If there is one takeaway from this ongoing trade war with the US, that would probably be it: diversify your trade and don't put them all in one basket. China is desperately looking for new markets to sell its exports and SEA is one of the most promising regions, apart from places like India and Africa.
 

tidalwave

Senior Member
Registered Member
If China can become a Semiconductor power house, with 80% self sufficiency then hollowing out of its industry by US will not matter. But if China does not so that , then, ouch, it would become painful. US knows low end jobs will not come to US, rather they would go to South East Asia, India, and hollowing out industries in China is one of their sinister agenda.
 

Equation

Lieutenant General
If China can become a Semiconductor power house, with 80% self sufficiency then hollowing out of its industry by US will not matter. But if China does not so that , then, ouch, it would become painful. US knows low end jobs will not come to US, rather they would go to South East Asia, India, and hollowing out industries in China is one of their sinister agenda.

That's why the US and EU are deathly afraid of China 2025 agenda.
 

gelgoog

Brigadier
Registered Member
There are three photo-lithography machine tool manufacturers in the world. None of them are in China. China is presently forced to use machine tools two generations behind the leading edge tools. This means China will never be competitive at the highest end of the semiconductor market. Unless they develop their own machine tools sector which they have shown so far no interest in doing. So China will only be able to manufacture low cost older generation chips with little economic significance.

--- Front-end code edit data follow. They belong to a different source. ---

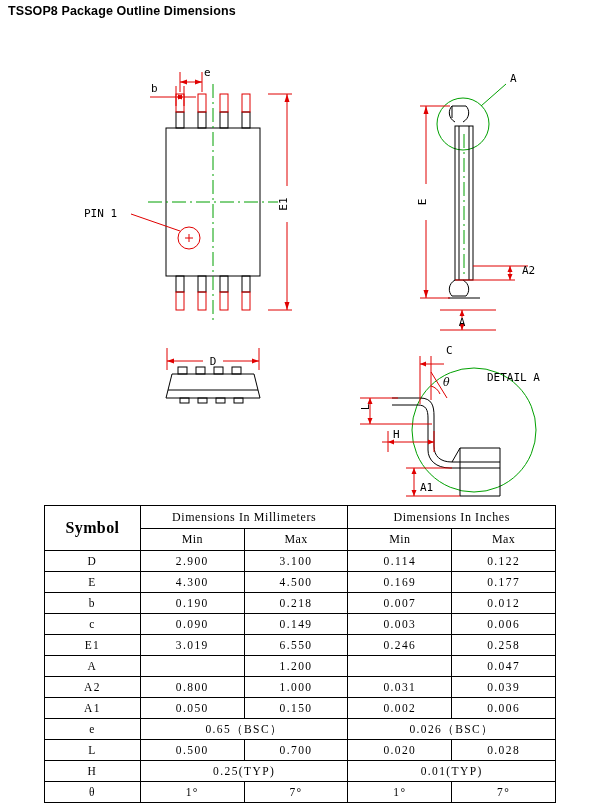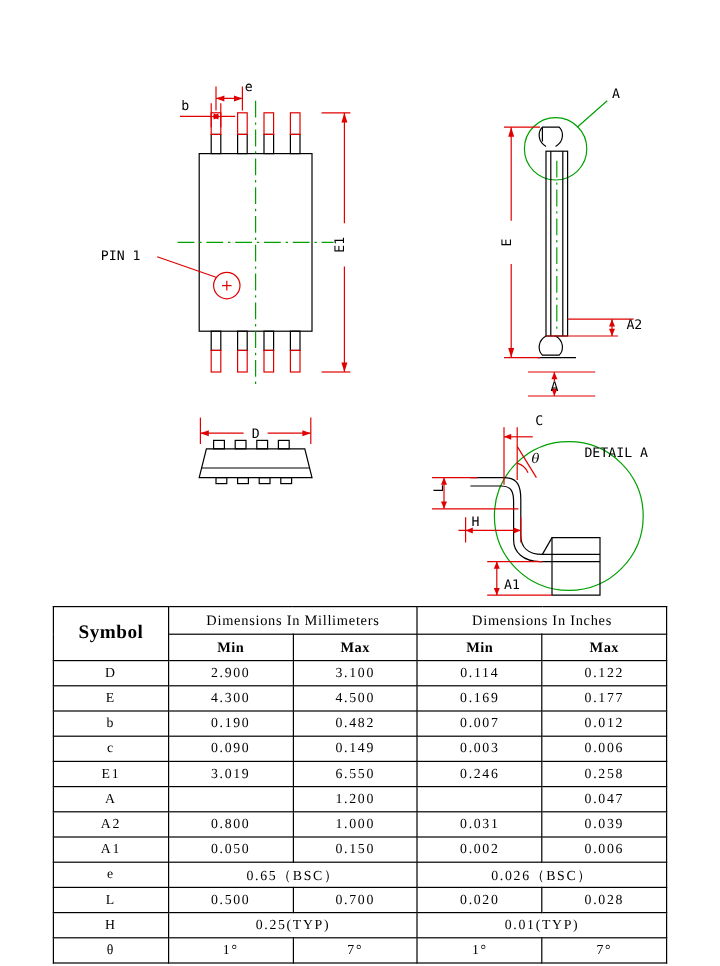"TSSOP8 Package Outline Dimensions" div.title { html: none -> <div>TSSOP8 Package Outline Dimensions</div> }
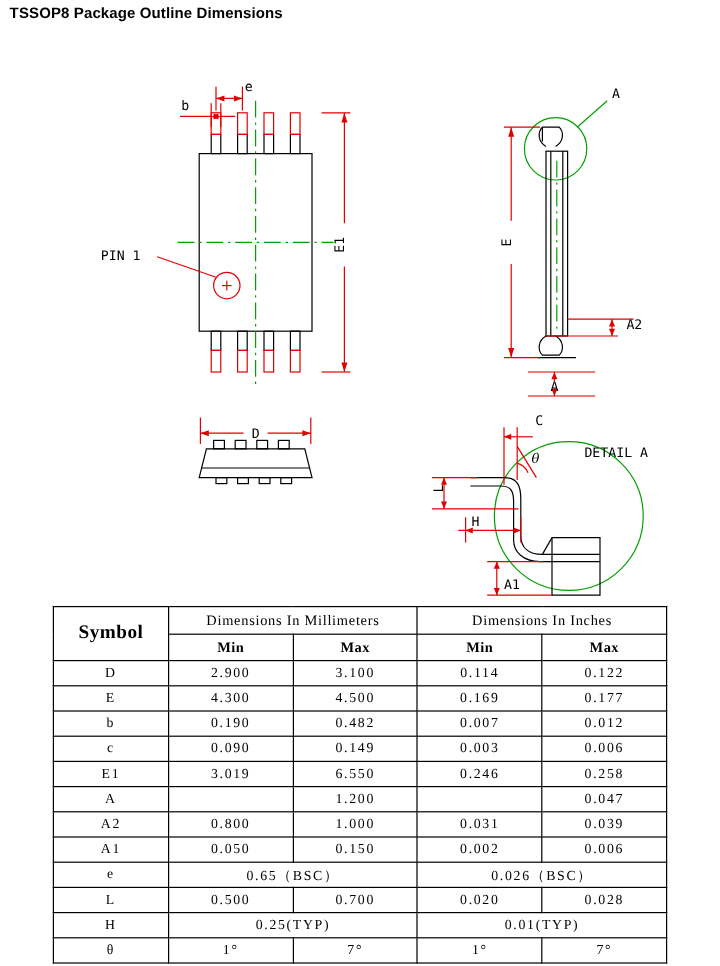"Min" table.dim .hdr-sub { font-weight: bold -> normal }
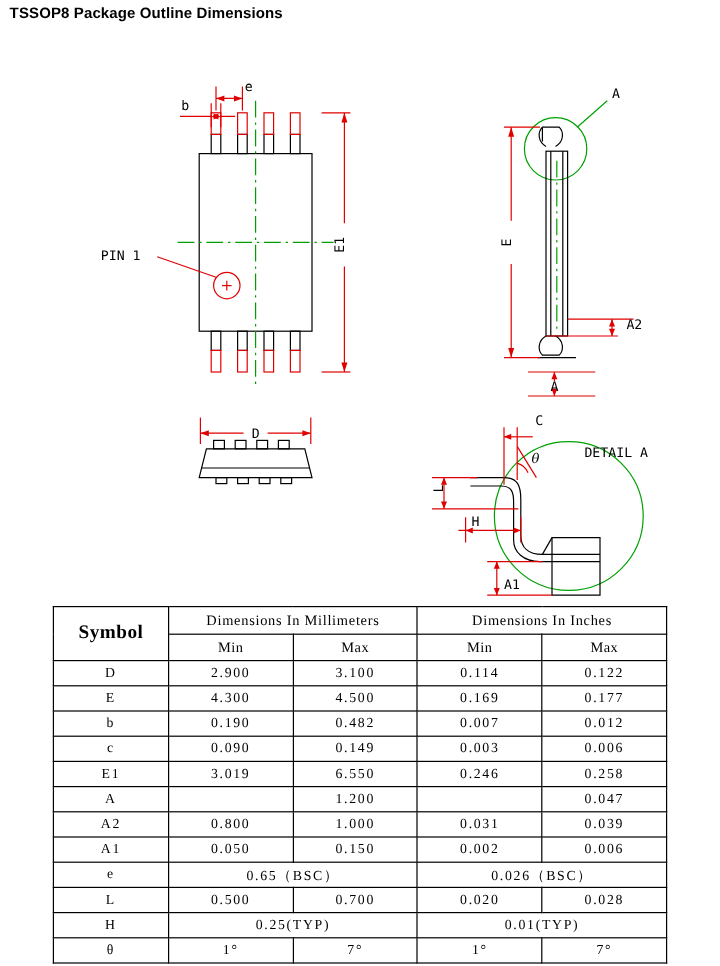"0.482" td { text: 0.482 -> 0.218 }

They can design their own chips and manufacture them in the West like Huawei is currently doing for example. But this means they will be vulnerable to trade sanctions.
 

gelgoog

Brigadier
Registered Member
Until China realizes, like Germany and Japan did in the XIXth century, that they cannot continue being industry leaders in the long run without a robust machine tools industry of their own they will always be vulnerable. All it takes is several years of machine tool import sanctions and their industry will fall far behind the West. The same thing happened to the Soviet Union after WW2. The Soviets typically fell behind in industry to the West because of this. It also had military implications. For example their electronics industry was always behind so they could neither compete in terms of modern radars or control systems without being quite creative with the technology they had. At one point, for example, the USA even forced Japan to stop selling advanced 9 axis CNC milling machines to the Soviet Union, because they used them to manufacture less noisy propellers for the Alfa attack submarines.